**ACTIVITY**: Once the line with "RSU_Loc_19 | ConnectedVehicles: 14 -> 10" is found in the entries below, print it and each following line exactly, stopping after the line with "column Output (ano)"; print nothing else.

Records from a collection:
= = = = =
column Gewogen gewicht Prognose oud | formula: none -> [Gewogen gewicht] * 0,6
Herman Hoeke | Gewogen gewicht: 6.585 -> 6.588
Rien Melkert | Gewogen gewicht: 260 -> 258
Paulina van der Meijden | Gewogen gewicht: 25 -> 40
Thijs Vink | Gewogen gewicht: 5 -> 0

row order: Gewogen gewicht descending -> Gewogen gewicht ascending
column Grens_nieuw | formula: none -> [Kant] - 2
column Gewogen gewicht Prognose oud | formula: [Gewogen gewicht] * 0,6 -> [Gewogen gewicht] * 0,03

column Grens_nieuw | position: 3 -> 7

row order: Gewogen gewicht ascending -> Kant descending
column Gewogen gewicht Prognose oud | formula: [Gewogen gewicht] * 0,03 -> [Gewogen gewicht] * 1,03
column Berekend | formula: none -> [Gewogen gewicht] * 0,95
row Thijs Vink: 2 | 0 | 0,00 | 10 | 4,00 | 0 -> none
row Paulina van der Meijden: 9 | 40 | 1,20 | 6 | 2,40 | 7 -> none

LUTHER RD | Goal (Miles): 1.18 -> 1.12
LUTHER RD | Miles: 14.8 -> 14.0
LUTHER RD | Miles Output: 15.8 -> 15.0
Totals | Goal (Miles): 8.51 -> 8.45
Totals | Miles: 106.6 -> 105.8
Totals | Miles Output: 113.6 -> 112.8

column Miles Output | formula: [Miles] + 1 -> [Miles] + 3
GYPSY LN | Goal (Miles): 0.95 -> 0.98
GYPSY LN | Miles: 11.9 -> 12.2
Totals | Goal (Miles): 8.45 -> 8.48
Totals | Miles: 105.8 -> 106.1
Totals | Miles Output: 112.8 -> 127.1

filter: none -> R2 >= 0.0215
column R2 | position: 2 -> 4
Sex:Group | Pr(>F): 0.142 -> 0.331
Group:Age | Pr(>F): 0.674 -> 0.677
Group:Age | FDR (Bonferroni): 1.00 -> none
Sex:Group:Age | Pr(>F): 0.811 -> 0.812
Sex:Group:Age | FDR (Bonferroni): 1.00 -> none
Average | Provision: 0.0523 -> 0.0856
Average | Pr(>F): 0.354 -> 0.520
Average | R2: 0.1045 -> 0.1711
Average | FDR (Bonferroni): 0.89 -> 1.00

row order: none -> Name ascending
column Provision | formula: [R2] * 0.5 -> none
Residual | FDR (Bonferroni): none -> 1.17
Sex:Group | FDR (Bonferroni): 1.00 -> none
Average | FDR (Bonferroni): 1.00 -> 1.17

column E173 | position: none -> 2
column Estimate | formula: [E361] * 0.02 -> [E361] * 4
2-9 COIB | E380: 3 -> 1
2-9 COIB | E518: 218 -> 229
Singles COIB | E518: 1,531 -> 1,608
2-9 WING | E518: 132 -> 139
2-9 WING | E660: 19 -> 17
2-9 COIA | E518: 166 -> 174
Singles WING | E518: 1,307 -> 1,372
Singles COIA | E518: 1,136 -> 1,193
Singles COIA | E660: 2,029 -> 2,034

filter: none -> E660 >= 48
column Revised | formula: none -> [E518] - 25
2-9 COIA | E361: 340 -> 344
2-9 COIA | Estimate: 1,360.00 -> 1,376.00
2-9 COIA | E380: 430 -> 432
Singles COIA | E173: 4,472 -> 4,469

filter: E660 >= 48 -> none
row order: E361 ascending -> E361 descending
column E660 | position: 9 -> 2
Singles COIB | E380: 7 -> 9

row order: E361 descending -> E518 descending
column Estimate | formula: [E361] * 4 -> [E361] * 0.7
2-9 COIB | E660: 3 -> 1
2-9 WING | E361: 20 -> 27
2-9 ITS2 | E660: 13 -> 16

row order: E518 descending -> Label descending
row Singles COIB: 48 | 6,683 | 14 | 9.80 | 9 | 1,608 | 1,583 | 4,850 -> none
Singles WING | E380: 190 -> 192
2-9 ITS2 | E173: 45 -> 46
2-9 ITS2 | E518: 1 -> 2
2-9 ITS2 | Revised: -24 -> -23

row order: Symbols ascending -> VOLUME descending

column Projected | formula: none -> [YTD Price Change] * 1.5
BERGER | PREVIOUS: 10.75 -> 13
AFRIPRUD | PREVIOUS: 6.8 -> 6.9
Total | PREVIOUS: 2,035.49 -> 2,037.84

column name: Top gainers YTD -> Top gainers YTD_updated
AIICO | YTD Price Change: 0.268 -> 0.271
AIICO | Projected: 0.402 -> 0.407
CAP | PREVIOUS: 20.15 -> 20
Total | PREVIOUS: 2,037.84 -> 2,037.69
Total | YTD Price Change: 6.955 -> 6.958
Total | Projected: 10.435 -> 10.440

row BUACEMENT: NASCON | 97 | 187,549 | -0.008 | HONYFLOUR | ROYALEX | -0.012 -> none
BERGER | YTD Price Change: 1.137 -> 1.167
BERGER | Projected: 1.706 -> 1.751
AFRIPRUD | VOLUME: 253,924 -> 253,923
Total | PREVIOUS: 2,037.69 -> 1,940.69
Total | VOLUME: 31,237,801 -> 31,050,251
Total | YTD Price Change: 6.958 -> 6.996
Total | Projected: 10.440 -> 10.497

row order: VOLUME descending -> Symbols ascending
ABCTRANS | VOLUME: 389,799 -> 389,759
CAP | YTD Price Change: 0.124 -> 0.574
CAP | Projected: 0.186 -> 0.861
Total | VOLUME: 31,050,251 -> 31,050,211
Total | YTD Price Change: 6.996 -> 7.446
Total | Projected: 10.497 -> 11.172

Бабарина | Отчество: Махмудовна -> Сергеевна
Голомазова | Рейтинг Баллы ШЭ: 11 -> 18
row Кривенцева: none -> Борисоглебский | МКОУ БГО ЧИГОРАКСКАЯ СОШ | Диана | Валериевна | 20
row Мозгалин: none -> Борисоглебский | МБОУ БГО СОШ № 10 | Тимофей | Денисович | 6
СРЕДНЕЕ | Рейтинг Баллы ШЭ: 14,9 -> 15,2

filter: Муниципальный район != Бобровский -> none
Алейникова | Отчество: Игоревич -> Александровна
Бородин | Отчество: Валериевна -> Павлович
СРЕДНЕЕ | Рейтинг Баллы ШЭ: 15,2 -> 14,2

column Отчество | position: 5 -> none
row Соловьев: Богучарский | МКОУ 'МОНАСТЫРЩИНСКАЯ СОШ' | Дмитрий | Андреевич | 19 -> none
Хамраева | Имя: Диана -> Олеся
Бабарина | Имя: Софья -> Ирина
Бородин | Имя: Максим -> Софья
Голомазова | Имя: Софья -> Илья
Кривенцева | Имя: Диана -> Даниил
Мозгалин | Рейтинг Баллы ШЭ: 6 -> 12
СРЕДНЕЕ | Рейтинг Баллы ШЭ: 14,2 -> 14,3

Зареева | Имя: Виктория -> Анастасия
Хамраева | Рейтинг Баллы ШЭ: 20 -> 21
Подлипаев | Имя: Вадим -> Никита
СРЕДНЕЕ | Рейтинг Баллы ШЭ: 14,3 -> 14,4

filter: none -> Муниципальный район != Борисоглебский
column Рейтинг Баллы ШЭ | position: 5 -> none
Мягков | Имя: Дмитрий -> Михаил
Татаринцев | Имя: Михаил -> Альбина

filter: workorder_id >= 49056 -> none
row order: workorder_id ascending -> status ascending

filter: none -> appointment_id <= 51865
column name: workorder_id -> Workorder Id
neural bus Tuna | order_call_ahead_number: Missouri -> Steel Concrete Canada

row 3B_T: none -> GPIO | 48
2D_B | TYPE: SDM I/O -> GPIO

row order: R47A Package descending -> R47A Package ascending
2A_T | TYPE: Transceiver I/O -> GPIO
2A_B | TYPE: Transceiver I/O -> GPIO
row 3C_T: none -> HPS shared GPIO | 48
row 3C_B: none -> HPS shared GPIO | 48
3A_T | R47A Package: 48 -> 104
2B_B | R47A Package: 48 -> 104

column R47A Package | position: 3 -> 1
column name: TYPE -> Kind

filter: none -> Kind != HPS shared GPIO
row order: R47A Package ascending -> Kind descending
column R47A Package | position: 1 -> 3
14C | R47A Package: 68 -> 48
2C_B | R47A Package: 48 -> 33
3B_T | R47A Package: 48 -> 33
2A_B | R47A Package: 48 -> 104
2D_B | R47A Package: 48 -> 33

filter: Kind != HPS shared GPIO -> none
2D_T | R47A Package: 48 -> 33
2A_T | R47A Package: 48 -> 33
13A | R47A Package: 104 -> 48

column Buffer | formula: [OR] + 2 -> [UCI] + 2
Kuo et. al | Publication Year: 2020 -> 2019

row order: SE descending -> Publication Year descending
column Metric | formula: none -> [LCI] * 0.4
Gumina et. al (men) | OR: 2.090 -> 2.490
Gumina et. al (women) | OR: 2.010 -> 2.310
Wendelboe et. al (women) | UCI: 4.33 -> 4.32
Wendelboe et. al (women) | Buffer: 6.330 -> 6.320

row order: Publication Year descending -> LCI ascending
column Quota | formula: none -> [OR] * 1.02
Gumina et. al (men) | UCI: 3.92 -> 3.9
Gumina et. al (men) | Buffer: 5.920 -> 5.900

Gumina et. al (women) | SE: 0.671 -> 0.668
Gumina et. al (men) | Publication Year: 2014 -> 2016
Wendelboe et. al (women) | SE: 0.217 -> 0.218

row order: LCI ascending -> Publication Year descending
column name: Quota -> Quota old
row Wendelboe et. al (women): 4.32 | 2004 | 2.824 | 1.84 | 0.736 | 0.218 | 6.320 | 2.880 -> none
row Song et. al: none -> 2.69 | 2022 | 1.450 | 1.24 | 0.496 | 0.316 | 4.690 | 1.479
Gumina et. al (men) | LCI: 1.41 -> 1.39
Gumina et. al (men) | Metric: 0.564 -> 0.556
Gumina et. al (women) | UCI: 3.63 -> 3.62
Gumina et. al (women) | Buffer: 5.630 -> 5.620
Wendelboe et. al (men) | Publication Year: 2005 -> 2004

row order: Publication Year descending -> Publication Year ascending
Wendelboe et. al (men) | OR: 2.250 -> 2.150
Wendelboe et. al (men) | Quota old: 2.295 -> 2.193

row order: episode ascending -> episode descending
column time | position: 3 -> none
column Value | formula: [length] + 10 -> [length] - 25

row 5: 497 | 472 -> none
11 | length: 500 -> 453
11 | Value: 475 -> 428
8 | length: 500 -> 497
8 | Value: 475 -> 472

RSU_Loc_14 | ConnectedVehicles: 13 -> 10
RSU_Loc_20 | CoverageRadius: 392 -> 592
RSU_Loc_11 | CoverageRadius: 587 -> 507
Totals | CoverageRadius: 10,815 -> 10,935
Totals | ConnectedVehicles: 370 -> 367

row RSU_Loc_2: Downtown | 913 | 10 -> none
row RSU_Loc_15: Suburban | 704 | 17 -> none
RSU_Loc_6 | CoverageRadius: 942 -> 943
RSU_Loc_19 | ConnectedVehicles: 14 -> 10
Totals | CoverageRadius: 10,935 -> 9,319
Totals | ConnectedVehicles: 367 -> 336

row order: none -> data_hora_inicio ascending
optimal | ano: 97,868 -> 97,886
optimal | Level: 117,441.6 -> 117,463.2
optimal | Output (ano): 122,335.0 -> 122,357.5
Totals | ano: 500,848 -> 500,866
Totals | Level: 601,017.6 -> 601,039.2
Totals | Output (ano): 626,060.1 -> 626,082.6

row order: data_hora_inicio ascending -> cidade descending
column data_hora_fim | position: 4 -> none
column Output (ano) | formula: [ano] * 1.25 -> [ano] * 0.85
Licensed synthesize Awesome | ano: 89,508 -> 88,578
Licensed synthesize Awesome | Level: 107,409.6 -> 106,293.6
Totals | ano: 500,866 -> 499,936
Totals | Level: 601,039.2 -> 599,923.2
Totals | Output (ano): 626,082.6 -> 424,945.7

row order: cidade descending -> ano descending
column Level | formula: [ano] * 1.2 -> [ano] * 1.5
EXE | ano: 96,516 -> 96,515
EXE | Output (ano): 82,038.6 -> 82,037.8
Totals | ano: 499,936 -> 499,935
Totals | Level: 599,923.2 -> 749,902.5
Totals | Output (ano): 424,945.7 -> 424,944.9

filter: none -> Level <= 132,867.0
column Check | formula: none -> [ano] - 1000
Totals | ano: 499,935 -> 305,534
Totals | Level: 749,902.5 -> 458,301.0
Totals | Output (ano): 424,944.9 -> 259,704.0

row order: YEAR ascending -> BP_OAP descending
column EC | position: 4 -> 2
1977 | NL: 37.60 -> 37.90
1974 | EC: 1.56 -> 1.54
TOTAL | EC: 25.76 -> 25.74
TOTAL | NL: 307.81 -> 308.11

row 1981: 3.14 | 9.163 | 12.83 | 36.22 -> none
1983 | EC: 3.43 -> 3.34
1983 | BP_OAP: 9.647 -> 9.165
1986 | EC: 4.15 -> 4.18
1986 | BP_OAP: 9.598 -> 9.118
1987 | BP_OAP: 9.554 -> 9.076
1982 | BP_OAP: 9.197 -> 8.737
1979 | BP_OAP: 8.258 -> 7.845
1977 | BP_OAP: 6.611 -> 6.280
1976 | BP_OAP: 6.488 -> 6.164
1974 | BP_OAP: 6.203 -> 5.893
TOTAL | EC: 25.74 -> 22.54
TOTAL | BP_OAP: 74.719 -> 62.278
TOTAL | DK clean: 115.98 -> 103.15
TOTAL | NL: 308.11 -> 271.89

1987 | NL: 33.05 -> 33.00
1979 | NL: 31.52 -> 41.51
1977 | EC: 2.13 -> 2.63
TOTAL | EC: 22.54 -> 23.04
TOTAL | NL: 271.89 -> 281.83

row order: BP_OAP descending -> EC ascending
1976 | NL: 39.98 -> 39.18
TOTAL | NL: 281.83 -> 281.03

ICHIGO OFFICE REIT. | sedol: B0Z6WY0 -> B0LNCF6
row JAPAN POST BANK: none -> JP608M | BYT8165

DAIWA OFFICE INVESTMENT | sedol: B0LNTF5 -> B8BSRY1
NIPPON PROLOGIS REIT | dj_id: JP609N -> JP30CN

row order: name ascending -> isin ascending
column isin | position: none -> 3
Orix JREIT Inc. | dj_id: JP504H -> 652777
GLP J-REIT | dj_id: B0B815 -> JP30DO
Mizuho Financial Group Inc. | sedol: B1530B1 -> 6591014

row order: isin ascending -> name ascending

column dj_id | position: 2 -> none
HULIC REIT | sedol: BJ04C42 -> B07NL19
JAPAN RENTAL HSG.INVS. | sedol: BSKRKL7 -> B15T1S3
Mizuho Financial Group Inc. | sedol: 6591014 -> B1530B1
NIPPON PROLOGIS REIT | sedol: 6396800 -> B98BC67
= = = = =
**WRITTEN REPLY**:
RSU_Loc_19 | ConnectedVehicles: 14 -> 10
Totals | CoverageRadius: 10,935 -> 9,319
Totals | ConnectedVehicles: 367 -> 336

row order: none -> data_hora_inicio ascending
optimal | ano: 97,868 -> 97,886
optimal | Level: 117,441.6 -> 117,463.2
optimal | Output (ano): 122,335.0 -> 122,357.5
Totals | ano: 500,848 -> 500,866
Totals | Level: 601,017.6 -> 601,039.2
Totals | Output (ano): 626,060.1 -> 626,082.6

row order: data_hora_inicio ascending -> cidade descending
column data_hora_fim | position: 4 -> none
column Output (ano) | formula: [ano] * 1.25 -> [ano] * 0.85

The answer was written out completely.